■ What the task asks:
Report all lines of the records that contain "Black".

Source data
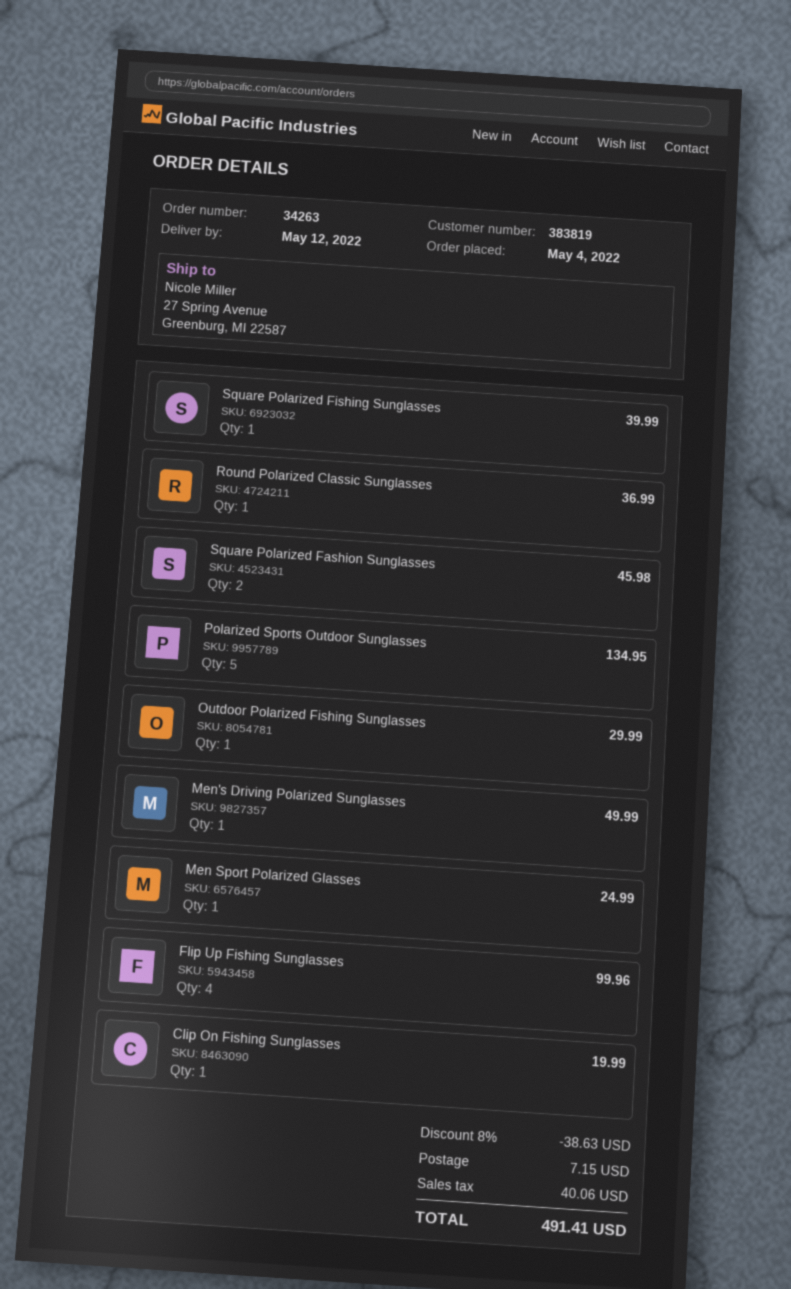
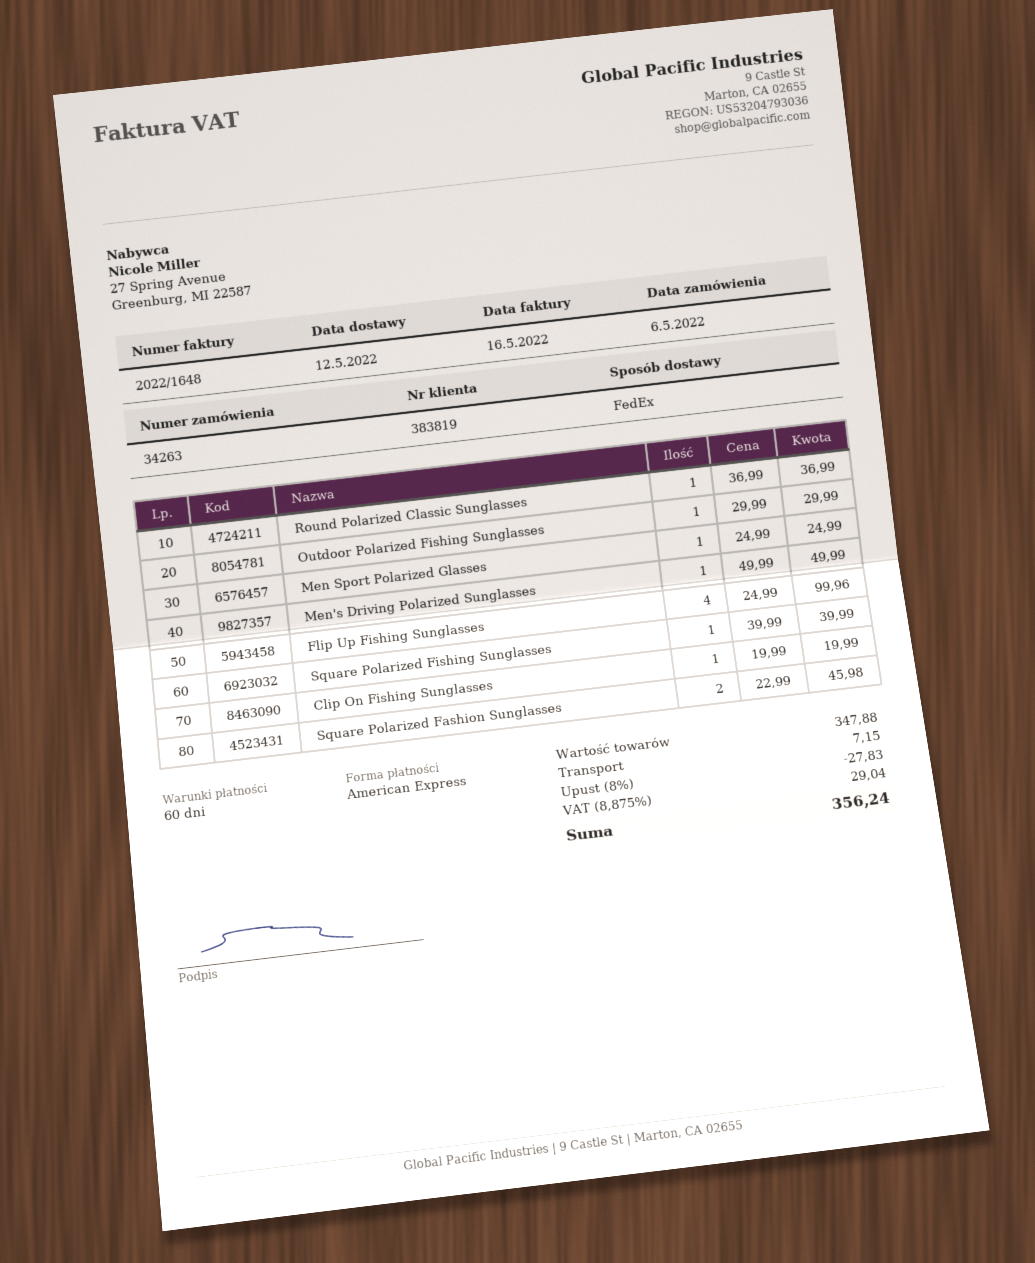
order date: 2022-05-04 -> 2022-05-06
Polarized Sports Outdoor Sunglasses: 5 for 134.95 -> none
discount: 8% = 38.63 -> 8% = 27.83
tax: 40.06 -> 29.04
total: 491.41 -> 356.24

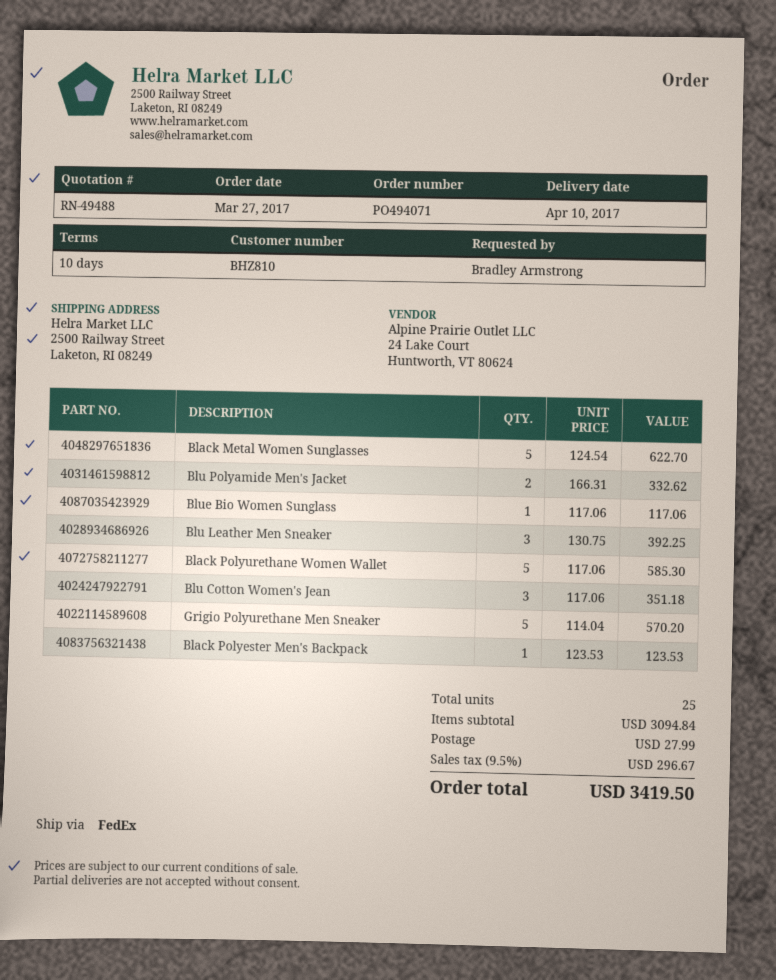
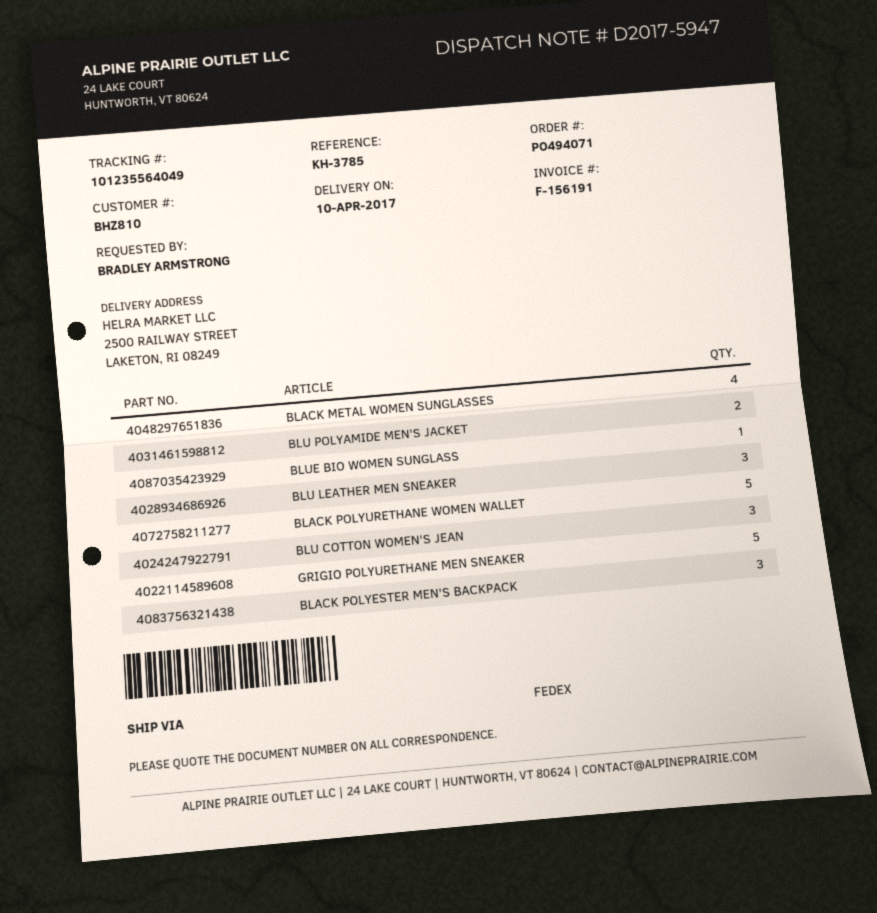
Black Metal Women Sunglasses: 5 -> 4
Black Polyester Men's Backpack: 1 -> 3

■ Output of the task:
Black Metal Women Sunglasses: 5 -> 4
Black Polyester Men's Backpack: 1 -> 3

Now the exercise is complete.